Nope, just broad sweeping generalizations -- THAT'S your style. 

Wake the f**k up.


----------



## Ash (Jul 22, 2010)

thinguyforbbw said:


> It is not my style to make personal insults against people.



Except for that whole "fat women are easy" thing. That's totally not an insult at all. Because it's a fact. As you've explained.


----------



## Paquito (Jul 22, 2010)

thinguyforbbw said:


> It is not my style to make personal insults against people.



No, you prefer to insult entire groups of people so that you can make any attacks that you want without getting infractions.


----------



## gangstadawg (Jul 22, 2010)

thinguyforbbw said:


> It is not my style to make personal insults against people.



i never mentioned a name in the post. seems you are feeling a lil guilty.


----------



## wrestlingguy (Jul 22, 2010)

Let me present another viewpoint here, people.

What I personally think of the OP and most of his ramblings is irrelevant here.

In another forum here in Dims, there is a thread about some BBW's who accept poor behavior from FA's possibly undermining other BBW's. Part of what that thread is about is exactly what this guy is posting, which is that some women are desperate, and will have sex with a douchetard just to say they have someone.

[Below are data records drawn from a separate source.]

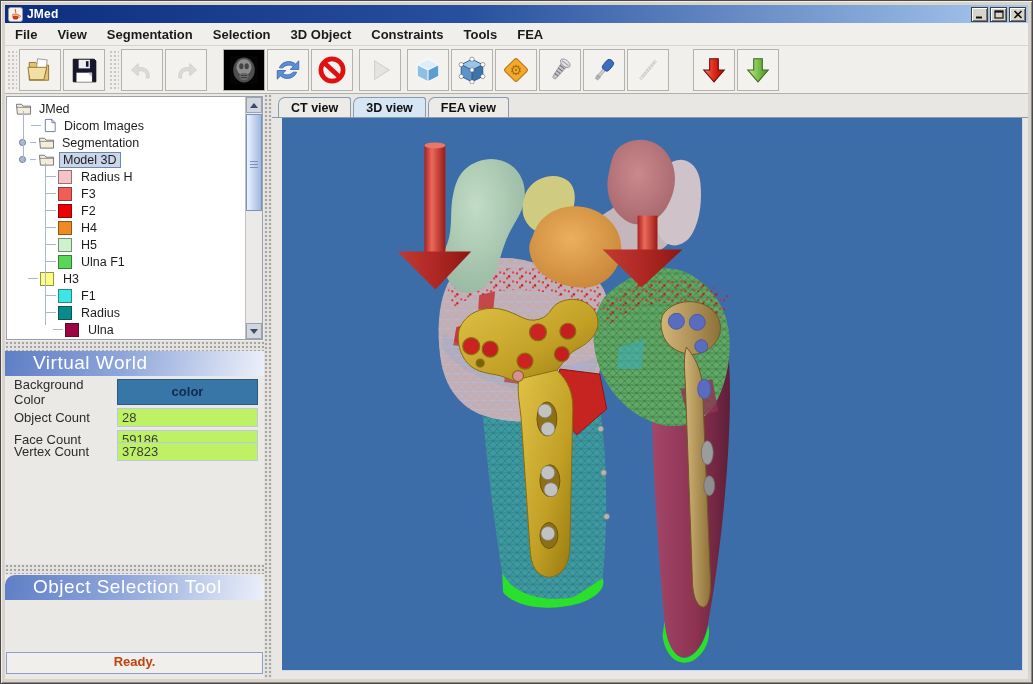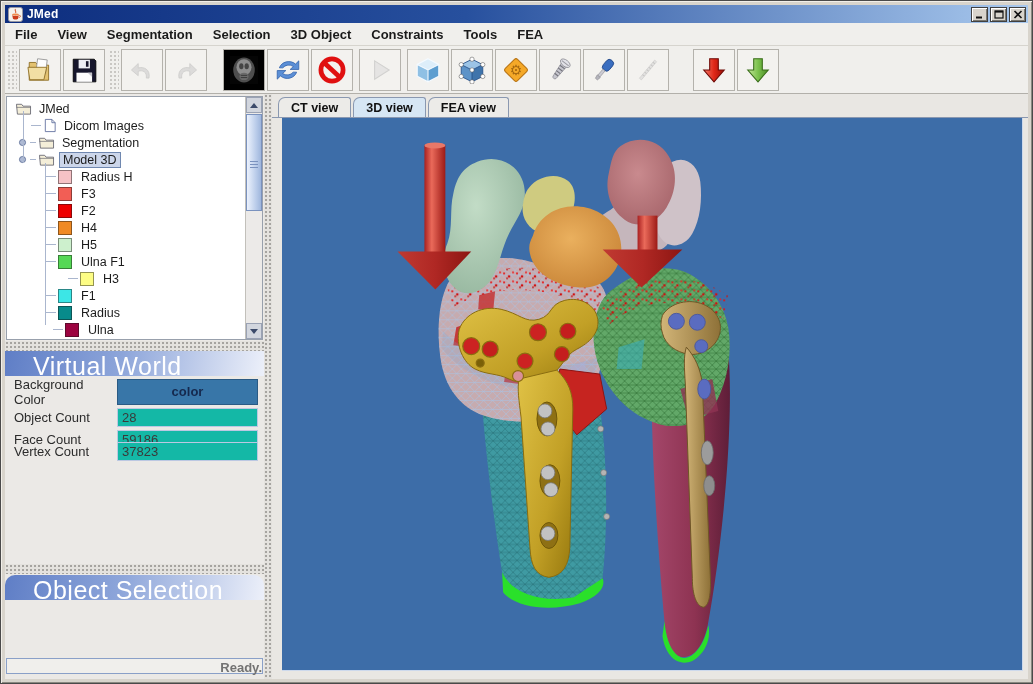--- a/index.html
+++ b/index.html
@@ -366,7 +366,7 @@
             <span class="swatch" style="background: rgb(85, 216, 85);"></span>
             <span class="lbl">Ulna F1</span>
           </div>
-          <div class="trow" style="padding-left:61px">
+          <div class="trow" style="padding-left:21px">
             <span class="stub"></span>
             <span class="swatch" style="background: rgb(253, 253, 132);"></span>
             <span class="lbl">H3</span>

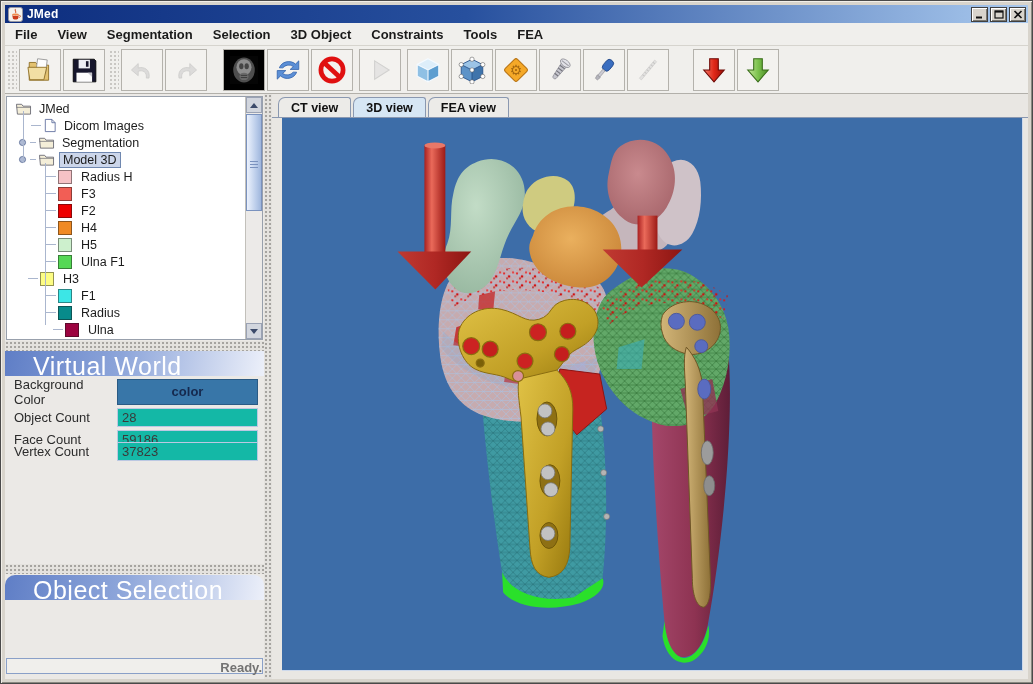--- a/index.html
+++ b/index.html
@@ -73,7 +73,7 @@
     background-image:radial-gradient(#a6a4a0 26%, transparent 28%); background-size:4px 4px; }
   .panel-header { position:absolute; left:0; right:0; height:38px;
     background:linear-gradient(100deg,#5f7ec6 0%, #8ea6da 45%, #eef1fa 100%);
-    color:#fff; font-size:25px; padding:1px 16px 0 28px; letter-spacing:.5px; }
+    color:#fff; font-size:19px; padding:1px 16px 0 28px; letter-spacing:.5px; }
   .vw-body { position:absolute; left:0; right:0; background:#ebe9e6; }
   .vw-row { position:absolute; left:0; right:0; display:flex; align-items:center; }
   .vw-label { width:112px; padding-left:9px; font-size:13px; color:#2c2c2c; }

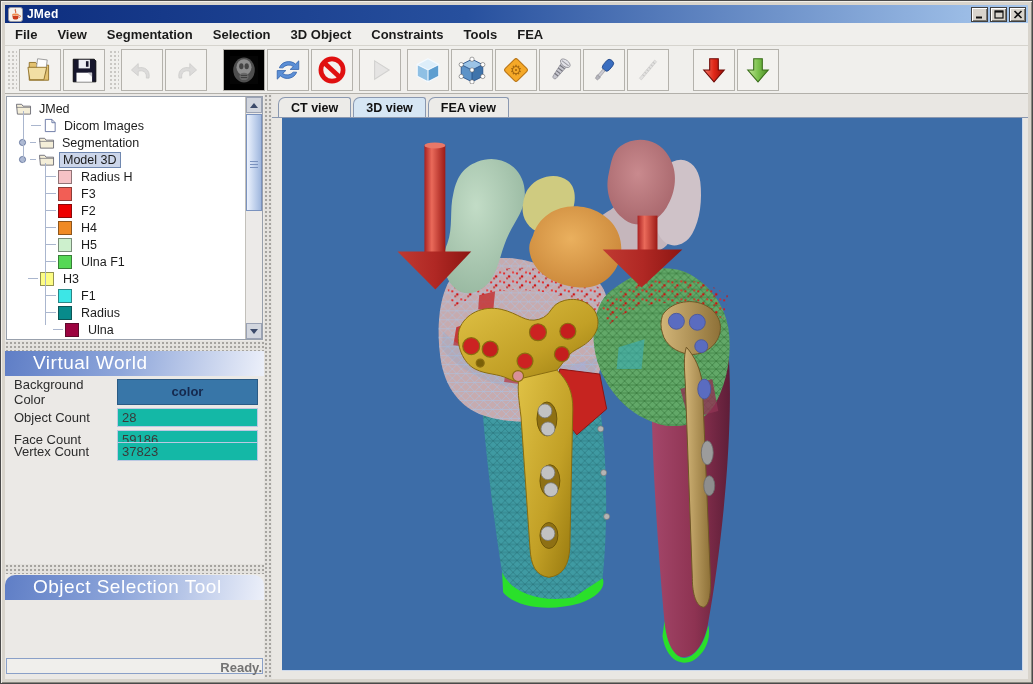--- a/index.html
+++ b/index.html
@@ -77,7 +77,7 @@
   .vw-body { position:absolute; left:0; right:0; background:#ebe9e6; }
   .vw-row { position:absolute; left:0; right:0; display:flex; align-items:center; }
   .vw-label { width:112px; padding-left:9px; font-size:13px; color:#2c2c2c; }
-  .vw-field { width:141px; height:19px; background:#14b8a6; border:1px solid #bcc8e2;
+  .vw-field { width:141px; height:19px; background:#bef264; border:1px solid #bcc8e2;
     font-size:13px; color:#3a3a3a; padding:1px 4px 0; }
   .color-btn { width:141px; height:26px; background:#3876a8; border:1px solid #2a5a84;
     color:#15294e; font-size:13px; font-weight:bold; text-align:center; padding-top:4px; }

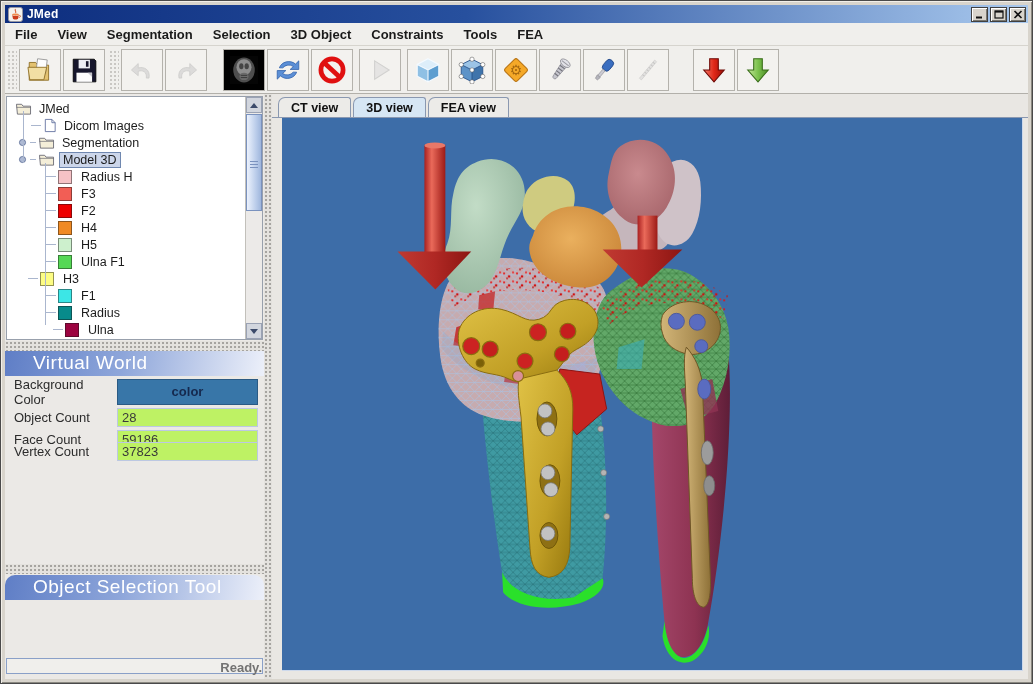--- a/index.html
+++ b/index.html
@@ -81,8 +81,8 @@
     font-size:13px; color:#3a3a3a; padding:1px 4px 0; }
   .color-btn { width:141px; height:26px; background:#3876a8; border:1px solid #2a5a84;
     color:#15294e; font-size:13px; font-weight:bold; text-align:center; padding-top:4px; }
-  .status-bar { position:absolute; left:1px; right:1px; bottom:5px; height:16px; background:#f0efec;
-    border:1px solid #8aa0c8; text-align:right; font-size:13px; font-weight:bold; color:#737373; padding-top:1px; }
+  .status-bar { position:absolute; left:1px; right:1px; bottom:5px; height:22px; background:#f0efec;
+    border:1px solid #8aa0c8; text-align:center; font-size:13px; font-weight:bold; color:#c2410c; padding-top:1px; }
 
   
   .tabs { position:absolute; left:6px; top:3px; height:31px; display:flex; }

To me, the sole difference between the threads are that one generalizes about women and uses a broad brush to paint their theory about ALL fat women in general, whereas the other is specific enough to say that certain women may be doing this.

The other difference to me is the credibility of the original posters, and that may have some to do with the reactions here as well.


----------



## LoveBHMS (Jul 22, 2010)

thinguyforbbw said:


> Women are choosy. But women with low self esteem are less choosier. Sex is something that can boosts ones esteem. It makes one feel wanted, desired. So if an average looking bloke comes along in a bar, and tries it on with a woman and starts sweet talking her, the woman with the higher self esteem would probably not be interested, and give him the cold shoulder. However, the woman who has low self esteem is more likely to respond to the attention this guy is giving her, and therefore, there is less chance of her giving him the cold shoulder, and following on from this, there is more chance that she will sleep with him than the woman with the higher self esteem.



Rank Ordered Likelihood Sex Will Occur:

Fat Woman/Man with High Self Esteem
Fat Woman/Man with low self esteem
thin woman/man with high self esteem
thin woman/man with low self esteem.

Gotcha.


----------



## thinguyforbbw (Jul 22, 2010)

wrestlingguy said:


> To me, the sole difference between the threads are* that one generalizes about women and uses a broad brush to paint their theory about ALL fat women in general, whereas the other is specific enough to say that certain women may be doing this*.



See, this is a complete lie. Now you will know mcbeth why my threads all end up in a fight, as I told you before, people just spin what I said into something else.
I never said ALL fat women are easier to lay. I said women with low self esteem are easier to lay. Therefore, fat women with high self esteem will statistically not be easier to lay than a thin woman with high self esteem.


----------



## thinguyforbbw (Jul 22, 2010)

Ashley said:


> Except for that whole "fat women are easy" thing. That's totally not an insult at all. Because it's a fact. As you've explained.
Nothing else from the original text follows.